Article 6 Factors related to fair and reasonable use  

     1. The use of an international watercourse in a fair and reasonable manner within the meaning of article 5 requires consideration of all relevant factors and circumstances, including:

     a) Geographical, hydrographic, hydrological, climatic, ecological and other natural factors;

     (b) The socio-economic needs of the respective watercourse States;

     (c) The dependence of the population on the watercourse in each watercourse State;

     (d) The impact of one or more uses of a watercourse in one watercourse State on other watercourse States;

     (e) Existing and potential uses of the watercourse;

     (f) Conservation, protection, development and cost-effectiveness of the watercourse's water resources and the costs of taking measures for these purposes;

     (g) Availability of alternatives to a given planned or existing use of comparable value.

     2. In applying article 5 or paragraph 1 of this article, the watercourse States concerned shall, if necessary, enter into consultations in a spirit of cooperation.

     3. The importance to be given to each factor is to be determined depending on its importance in comparison with other relevant factors. In determining what constitutes reasonable and fair use, all relevant factors should be considered together and a conclusion should be reached based on all factors.

Article 7 Obligation not to cause significant damage  

     1. Watercourse States, when using an international watercourse on their territory, shall take all appropriate measures to prevent significant damage to other watercourse States.

2. In the event that significant damage is nevertheless caused to another watercourse State, the State that causes such damage by its use, in the absence of an agreement on such use, shall take all appropriate measures, with due regard to the provisions of articles 5 and 6, in consultation with the injured State, to eliminate or reduce such damage and, if necessary, to discuss the issue of compensation.

Article 8 General obligation to cooperate  

     1. Watercourse States shall cooperate on the basis of sovereign equality, territorial integrity, mutual benefit and good faith in order to achieve optimal use and adequate protection of the international watercourse.

     2. In determining the means of such cooperation, watercourse States may consider establishing, as they deem necessary, joint mechanisms or commissions to facilitate cooperation on appropriate measures and procedures, while taking into account the experience of cooperation gained through existing joint mechanisms and commissions in different regions..

Article 9 Regular exchange of data and information

     1. In accordance with article 8, watercourse States regularly exchange readily available data and information on the condition of the watercourse, in particular data and information of a hydrological, meteorological, hydrogeological and ecological nature, and data and information related to water quality, as well as relevant forecasts.

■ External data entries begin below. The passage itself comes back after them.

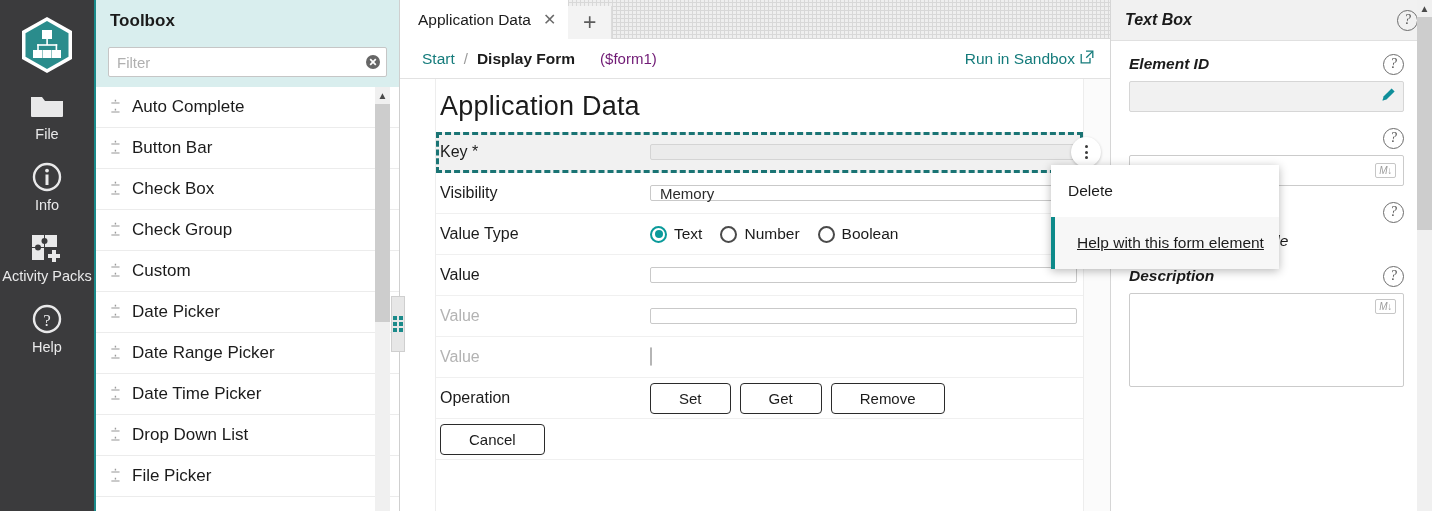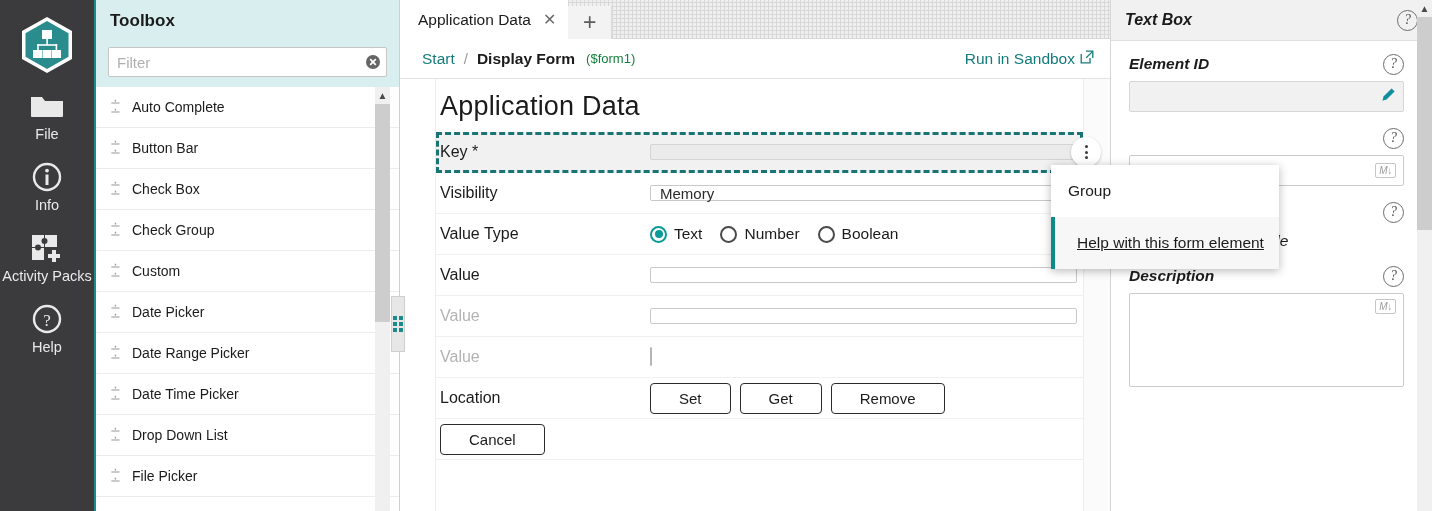"($form1)" .crumb-id { color: #15803d -> #701a75; font-size: 13px -> 15px; margin-left: 2px -> 16px }
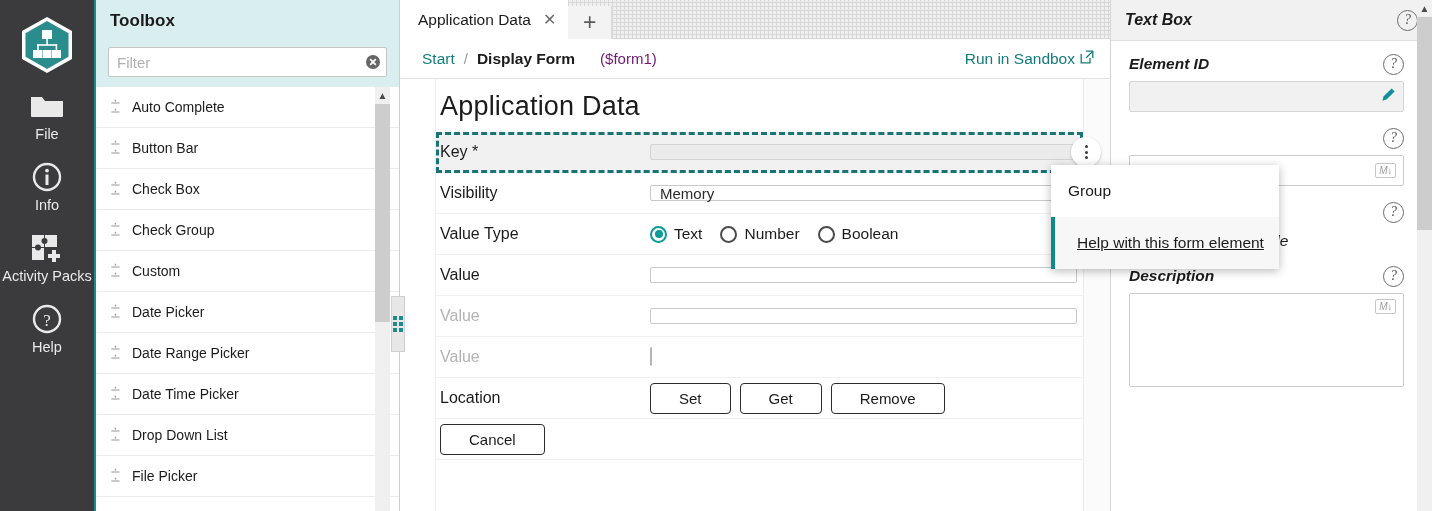"Auto Complete" .tb-name { font-size: 14px -> 17px }
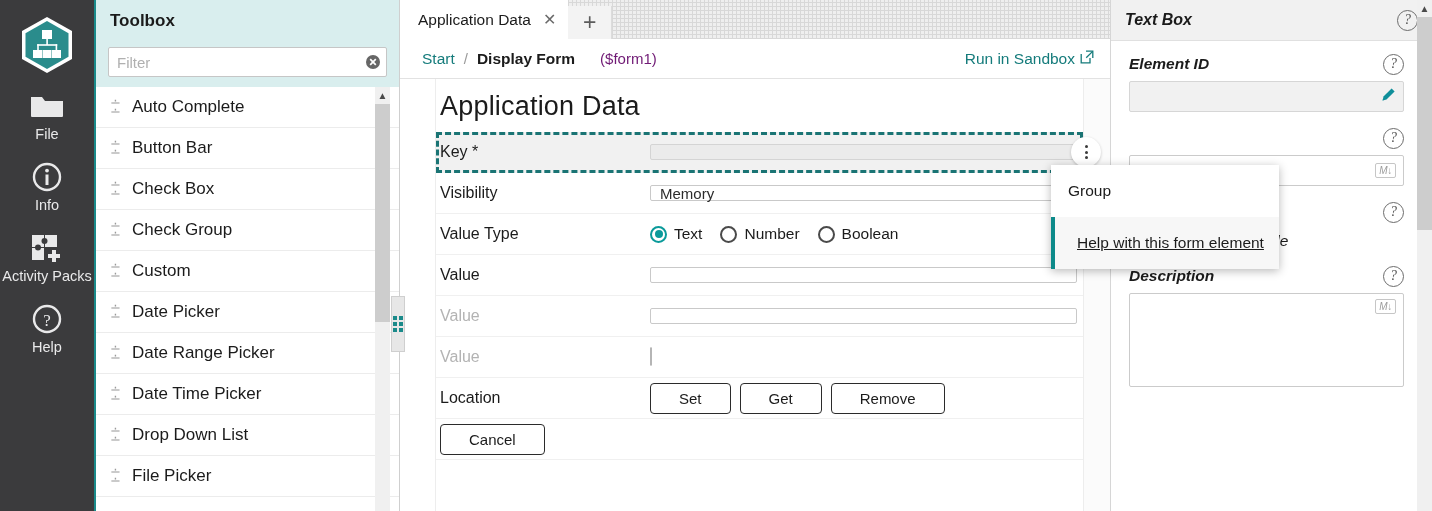"Group" div.ctxitem { text: Group -> Delete }
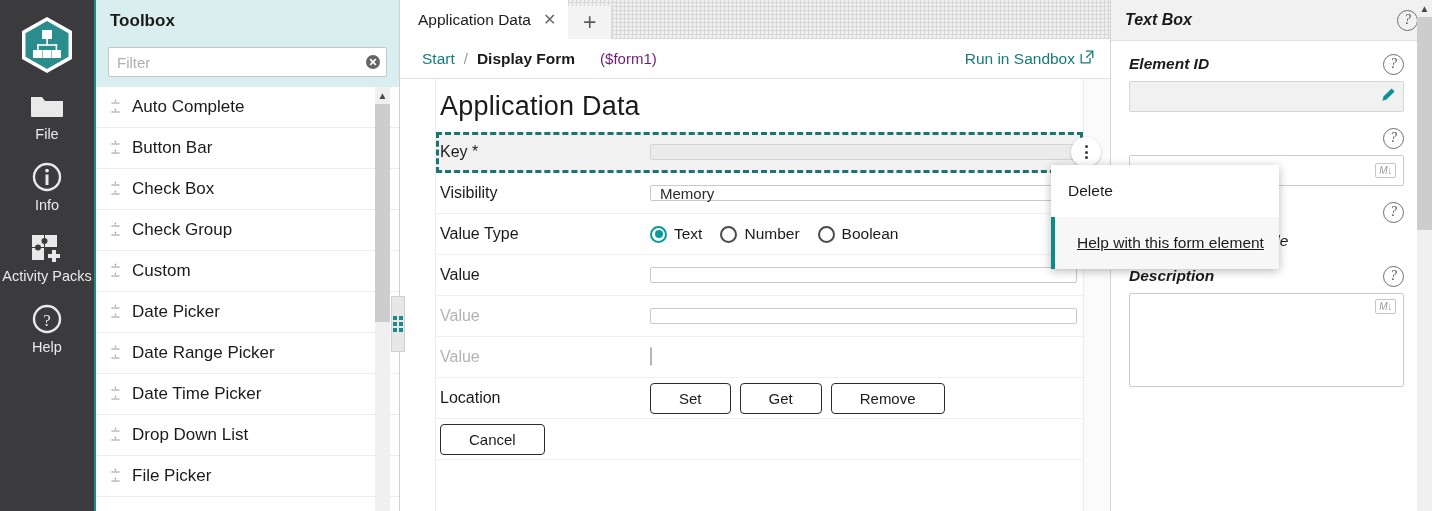"Location" div.flabel { text: Location -> Operation }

     2. If a watercourse State is requested by another watercourse State to provide data or information that is not readily available, it will make every effort to comply with the request, but may condition its compliance on payment by the requesting State of reasonable costs associated with the collection and, if necessary, processing of such data or information.

     3. Watercourse States shall make every effort to collect and, if necessary, process data and information in such a way as to facilitate their use by other watercourse States to which they are provided.

Article 10 Relationship between different uses

     1. In the absence of any other agreement or custom, no type of use of an international watercourse enjoys inherent priority over other types of use.

     2. In the event of a conflict between the uses of an international watercourse, it should be resolved taking into account articles 5-7, with particular attention to the requirements for meeting urgent human needs.

PART III. PLANNED MEASURES

Article 11 Information on planned measures

      The watercourse States exchange information and consult with each other and, if necessary, enter into negotiations on the possible consequences of the planned measures for the state of the international watercourse.  

Article 12 Notification concerning planned measures fraught with possible adverse consequences  

     Before implementing or authorizing the implementation of planned measures that may have significant adverse consequences for other watercourse States, the watercourse State shall notify these States in a timely manner. Such notification is accompanied by available technical data and information, including the results of any environmental assessment, so that notified States can assess the possible consequences of the planned measures.

Article 13 Deadline for submitting a response to a notification

     Unless otherwise agreed:

     (a) The watercourse State notifying in accordance with article 12 shall provide the notified States with a period of six months to study and assess the possible consequences of the planned measures and inform it of its findings;

     (b) At the request of the notified State, for which the assessment of the planned measures presents particular difficulties, this period shall be extended by six months.

Article 14 Obligations of the notifying State within the time limit for submitting a response

     Within the period specified in article 13, the notifying State:

     (a) Cooperate with notified States by providing them, upon request, with any additional data and information that is available and necessary for a proper assessment; and

     (b) Does not implement the planned measures or authorize their implementation without the consent of the notified States.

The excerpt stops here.